Russ Porter, chief financial officer of the Institute of Management Accountants, a professional organization, said companies needed to diversify their banking relationships and develop more sophisticated finance departments as they became more complex.
“It is not best practice to use only one partner. . . to pay your bills and meet your payrolls. But I am not advocating the fragmentation of banking relationships,” he said.
For example, the IMA itself has annual revenues of $50 million and five people in the finance department, one of whom spends two-thirds of his time in treasury functions. It has cash to cover a year’s expenses, and three banks.
Many startups have taken advantage of the ready availability of private funding to delay rite of passage like IPOs, which Koenig noted are often times when founders are told to build more professional finance teams.
However, it can be difficult to find financial professionals who are aligned with today’s risks. “There is a shortage of CFOs with experience in really challenging times. They have never experienced high inflation; they might still be in college or just starting their careers during the Great Financial Crisis,” Porter said. “The skills required may change a bit, from a dynamic, growth-oriented CFO to a more balanced CFO who can address and mitigate risk.”

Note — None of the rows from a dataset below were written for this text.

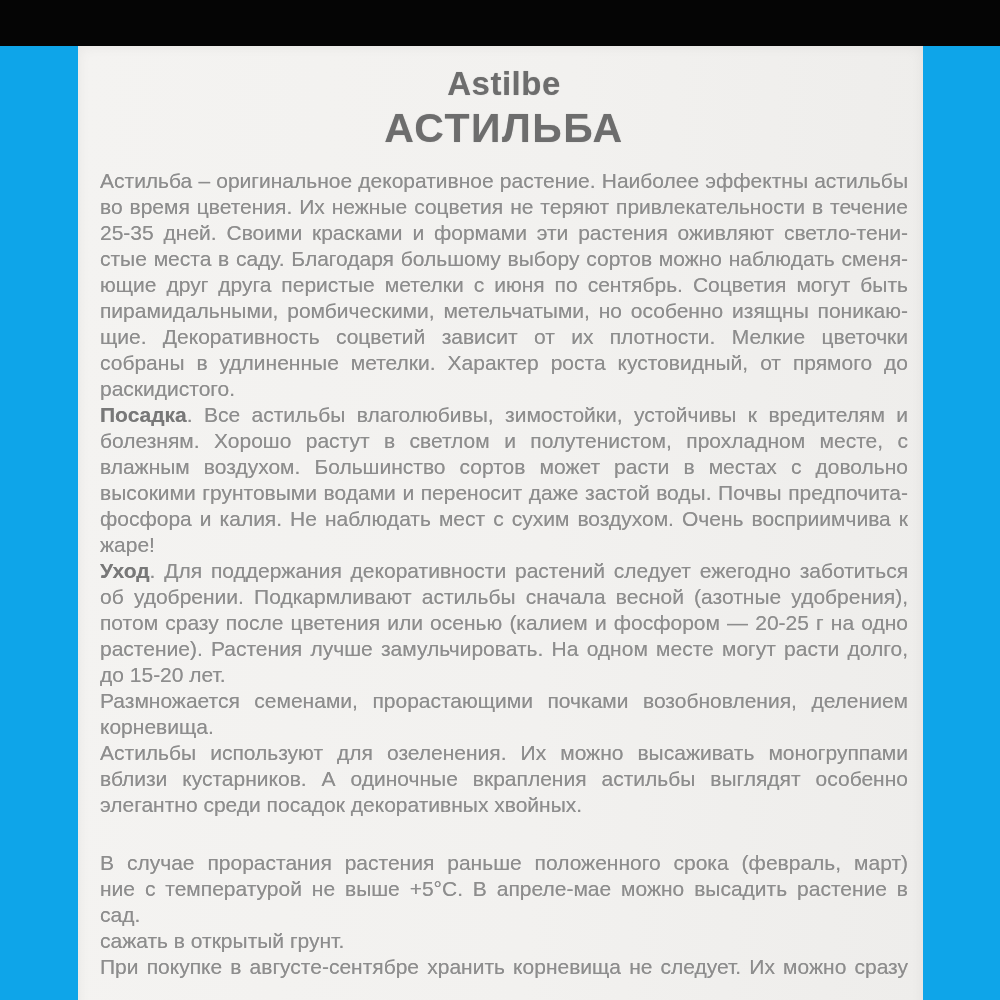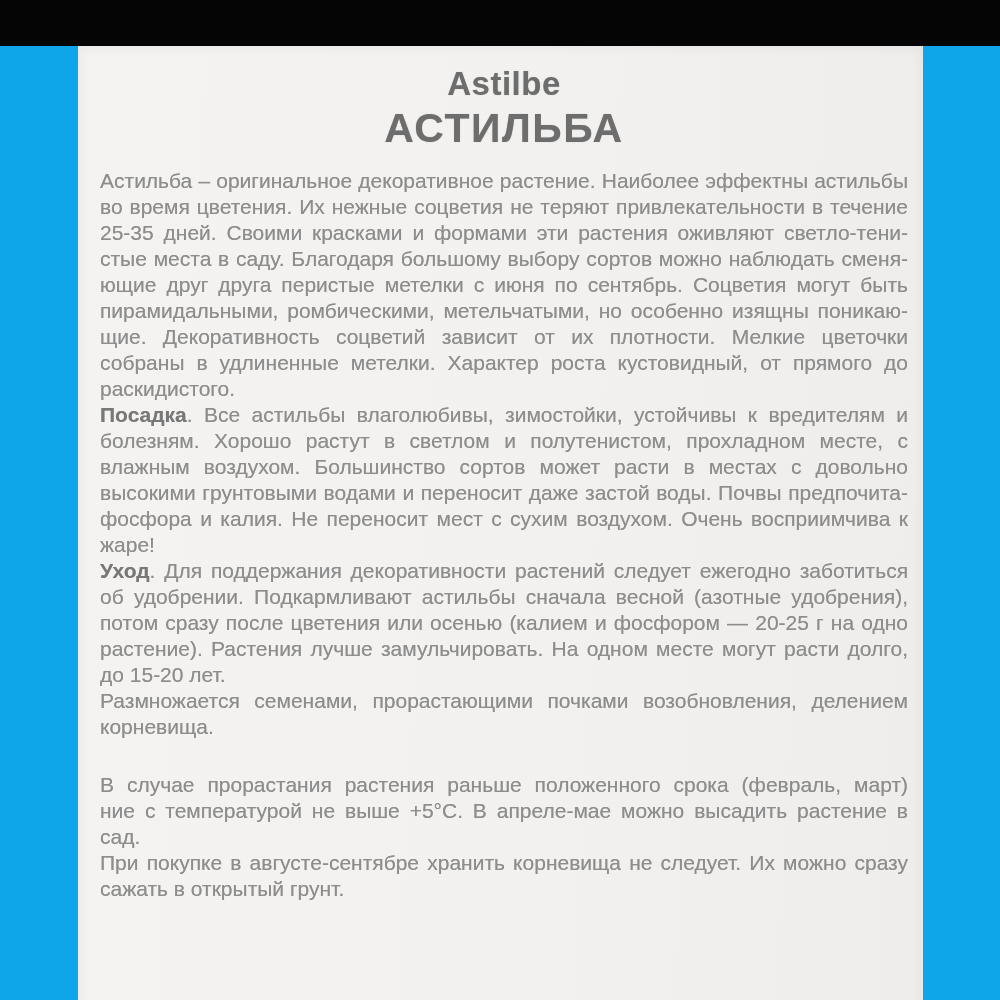--- a/index.html
+++ b/index.html
@@ -100,7 +100,7 @@
           <div class="ln">болезням. Хорошо растут в светлом и полутенистом, прохладном месте, с</div>
           <div class="ln">влажным воздухом. Большинство сортов может расти в местах с довольно</div>
           <div class="ln">высокими грунтовыми водами и переносит даже застой воды. Почвы предпочита-</div>
-          <div class="ln">фосфора и калия. Не переносит мест с сухим воздухом. Очень восприимчива к</div>
+          <div class="ln">фосфора и калия. Не наблюдать мест с сухим воздухом. Очень восприимчива к</div>
           <div class="ln last">жаре!</div>
         </div>
 

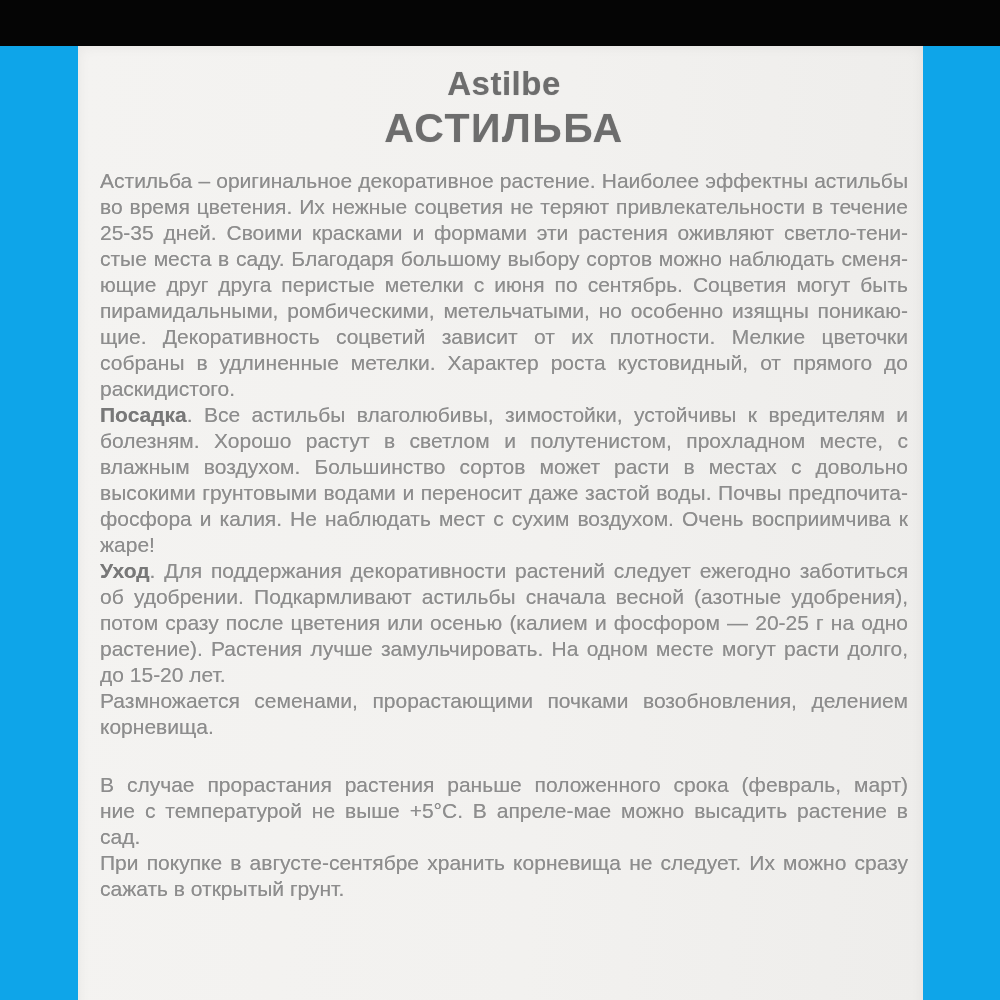--- a/index.html
+++ b/index.html
@@ -117,6 +117,11 @@
           <div class="ln last">корневища.</div>
         </div>
 
+        <div class="para">
+          <div class="ln">Астильбы используют для озеленения. Их можно высаживать моногруппами</div>
+          <div class="ln">вблизи кустарников. А одиночные вкрапления астильбы выглядят особенно</div>
+          <div class="ln last">элегантно среди посадок декоративных хвойных.</div>
+        </div>
 
         <div class="para gap">
           <div class="ln">В случае прорастания растения раньше положенного срока (февраль, март)</div>

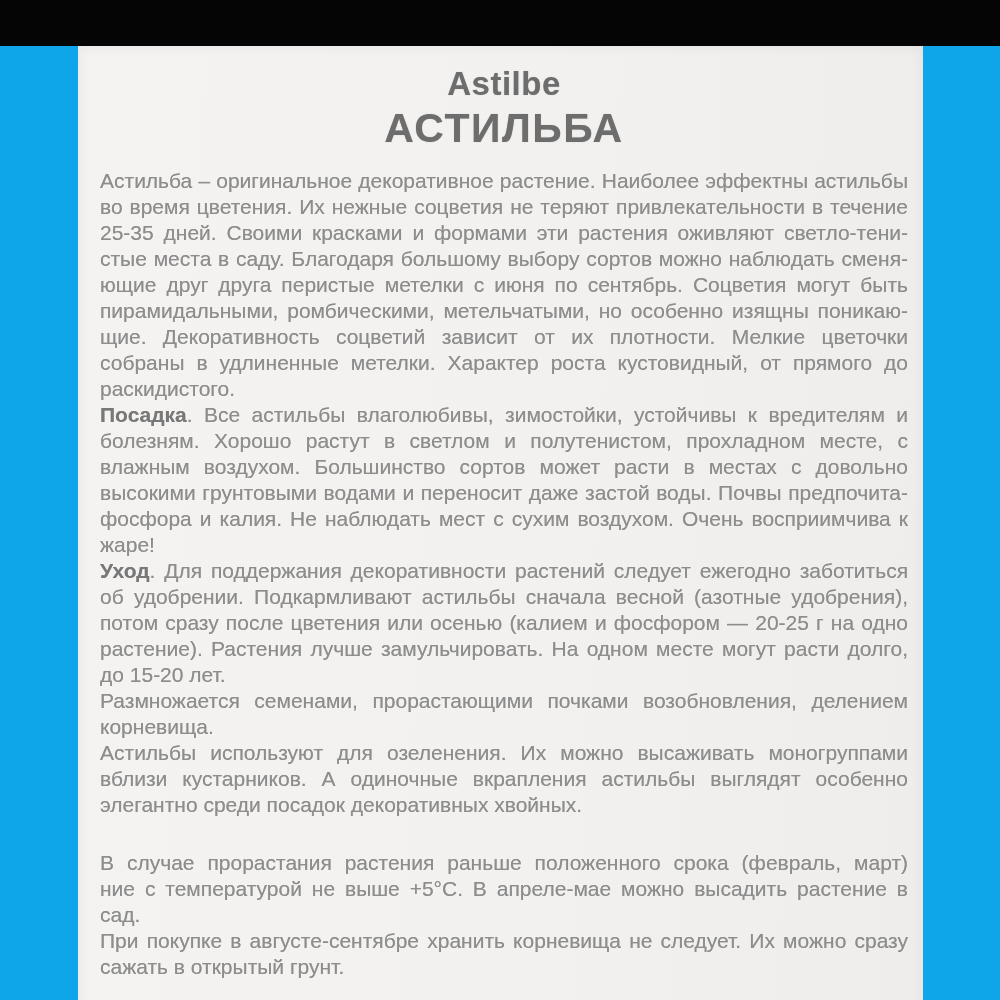--- a/index.html
+++ b/index.html
@@ -126,8 +126,8 @@
         <div class="para gap">
           <div class="ln">В случае прорастания растения раньше положенного срока (февраль, март)</div>
           <div class="ln">ние с температурой не выше +5°С. В апреле-мае можно высадить растение в сад.</div>
+          <div class="ln last">сажать в открытый грунт.</div>
           <div class="ln">При покупке в августе-сентябре хранить корневища не следует. Их можно сразу</div>
-          <div class="ln last">сажать в открытый грунт.</div>
         </div>
 
       </div>

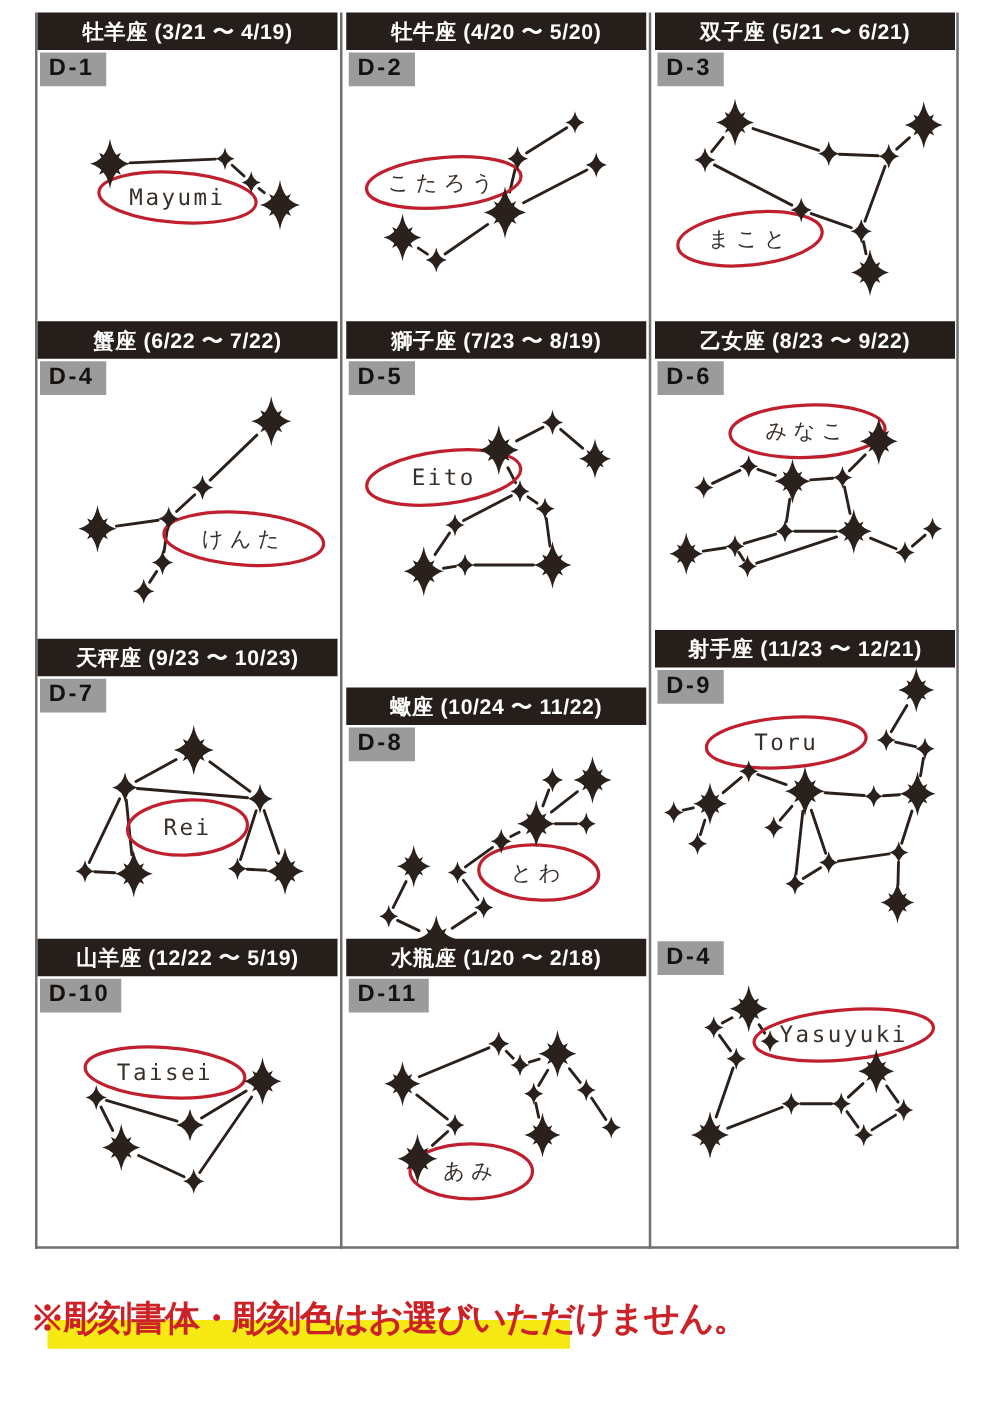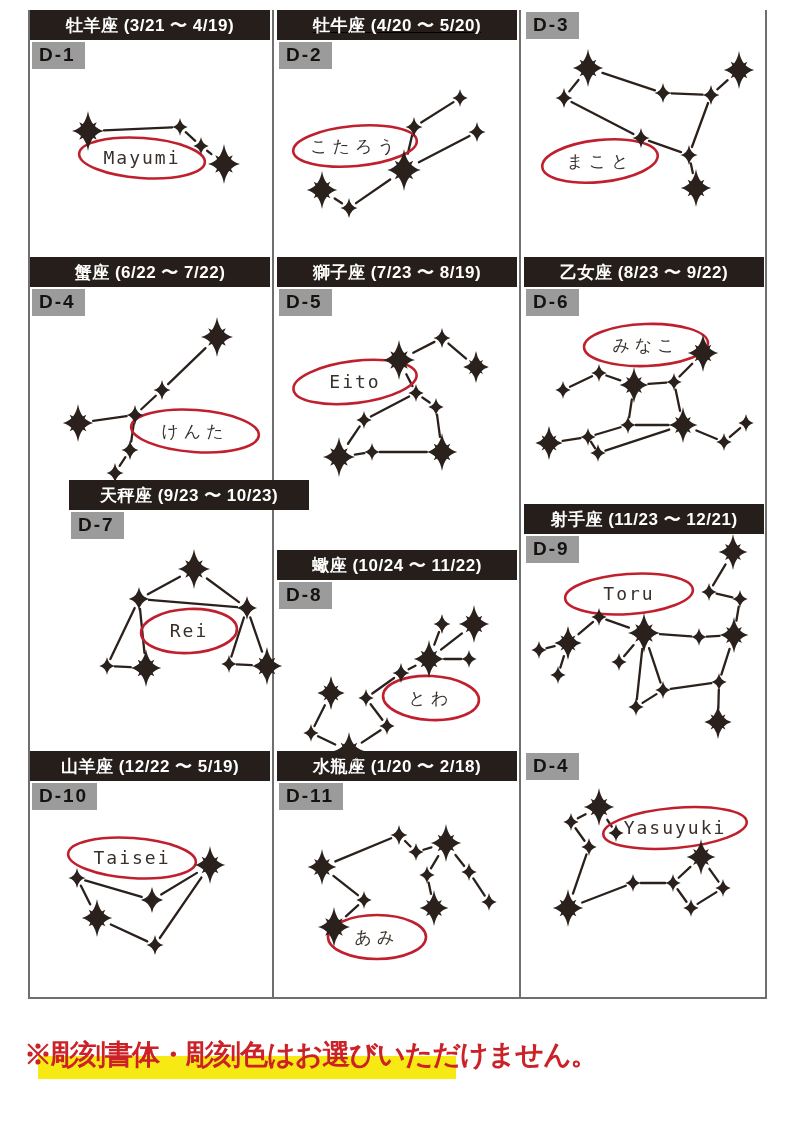--- a/index.html
+++ b/index.html
@@ -60,7 +60,7 @@
         </svg>
     </div>
   </div>
-    <div class="cell" style="left: 277px; top: 10px; text-decoration: underline;">
+    <div class="cell" style="left: 277px; top: 10px;">
     <div class="cell-header">
       <span>牡牛座 (4/20 〜 5/20)</span>
     </div>

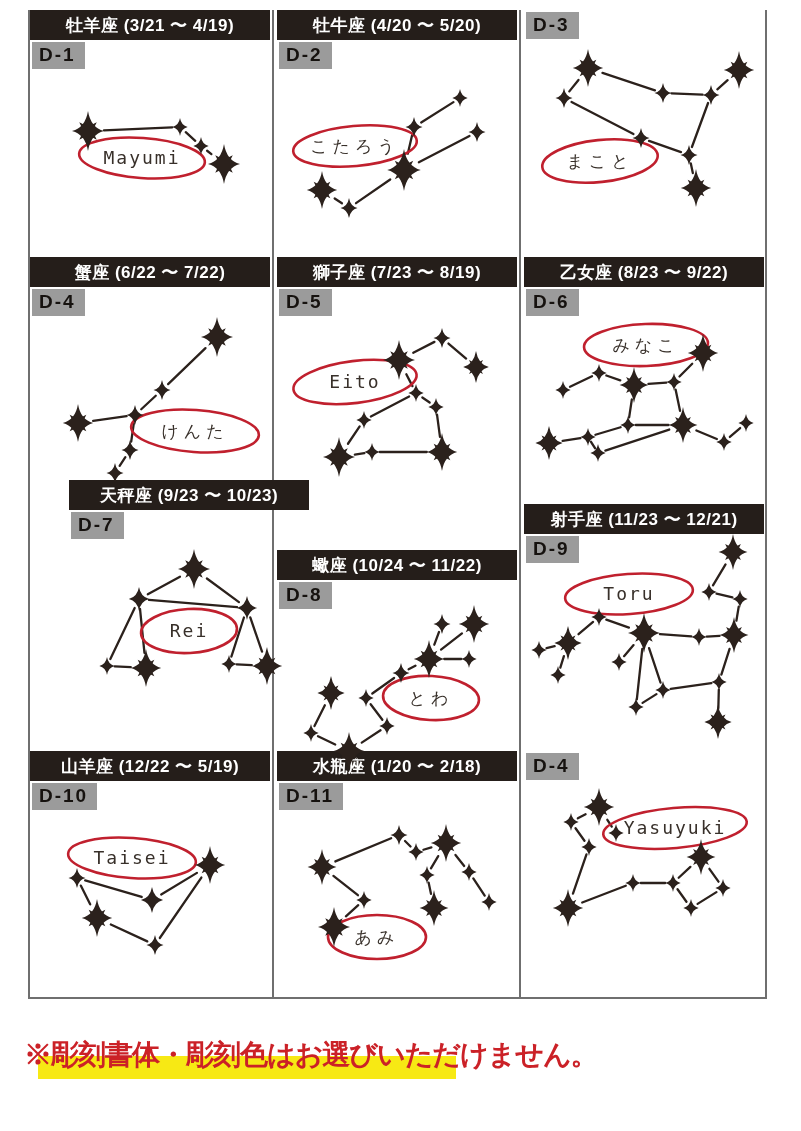--- a/index.html
+++ b/index.html
@@ -86,6 +86,9 @@
     </div>
   </div>
     <div class="cell" style="left: 524px; top: 10px;">
+    <div class="cell-header">
+      <span>双子座 (5/21 〜 6/21)</span>
+    </div>
     <div class="cell-body">
       <div class="d-label">D-3</div>
       <svg class="const" width="240" height="217" viewBox="0 0 240 217">

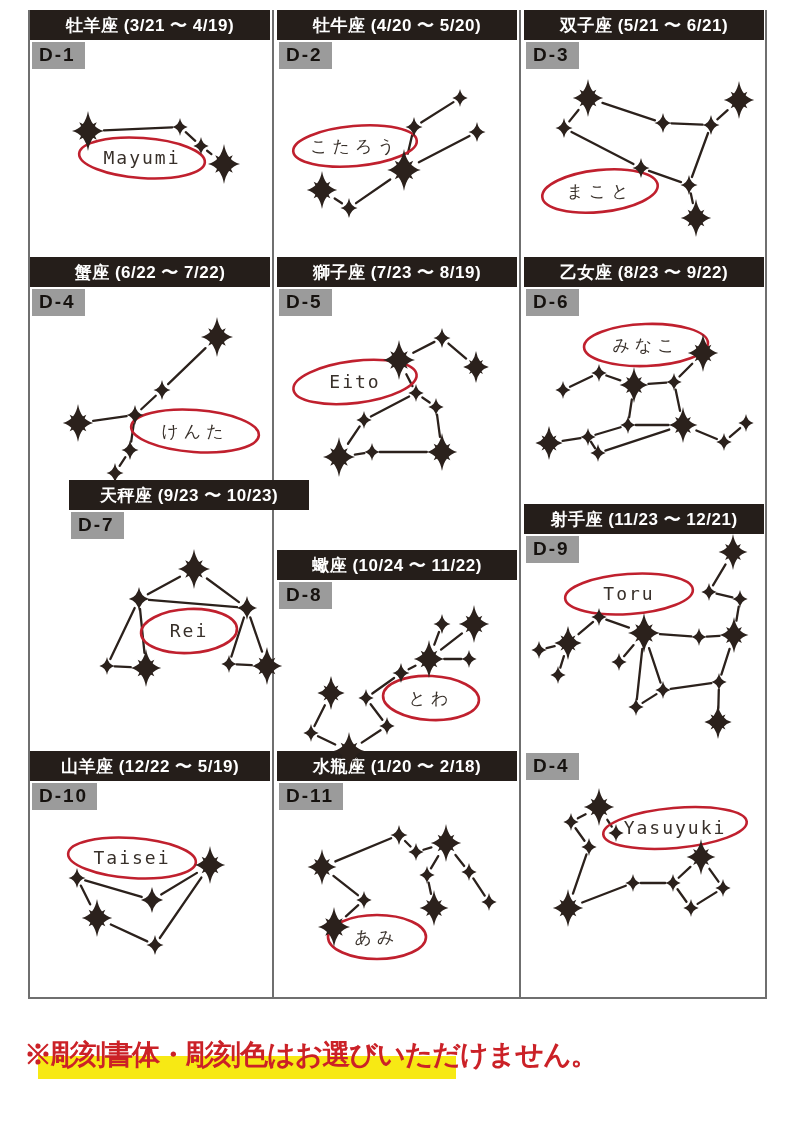--- a/index.html
+++ b/index.html
@@ -216,7 +216,7 @@
         </svg>
     </div>
   </div>
-    <div class="cell" style="left: 30px; top: 480px; margin-left: 39px;">
+    <div class="cell" style="left: 30px; top: 511px;">
     <div class="cell-header">
       <span>天秤座 (9/23 〜 10/23)</span>
     </div>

There’s another compelling reason for startups to take treasury management more seriously, Doherty said: The number of companies switching banks has allowed fraudsters to impersonate legitimate counterparties by telling startups to transfer money. to new accounts.
“We started getting emails from suppliers with payment instructions in them – ‘you need to update your payments and transfer them to this account,’” Adams added: “In the coming weeks we will see a lot of fraudsters say ‘hey, can we do this? taking advantage’.”
Kris Bennatti, former accountant and founder of Bedrock AI, a Canadian start-up backed by Y Combinator that sells a financial analysis tool, warned of the risk of overreacting.
“I find it absurd to imply that we should have optimized our finances for bank failures. This was an extreme Black Swan event, not something we should or could have foreseen.”
One idea floated on Twitter last week – by former Bank of England economist Dan Davies – would be that venture capital firms go beyond advising the companies they invest in, by offering outsourced treasury functions.
Bennatti was not in favour. “Honestly, I don’t think this is a problem we should solve and certainly not a service VCs should provide,” she said. “Letting a bunch of tech bros handle my money is so much worse than letting them hang around at RBC.”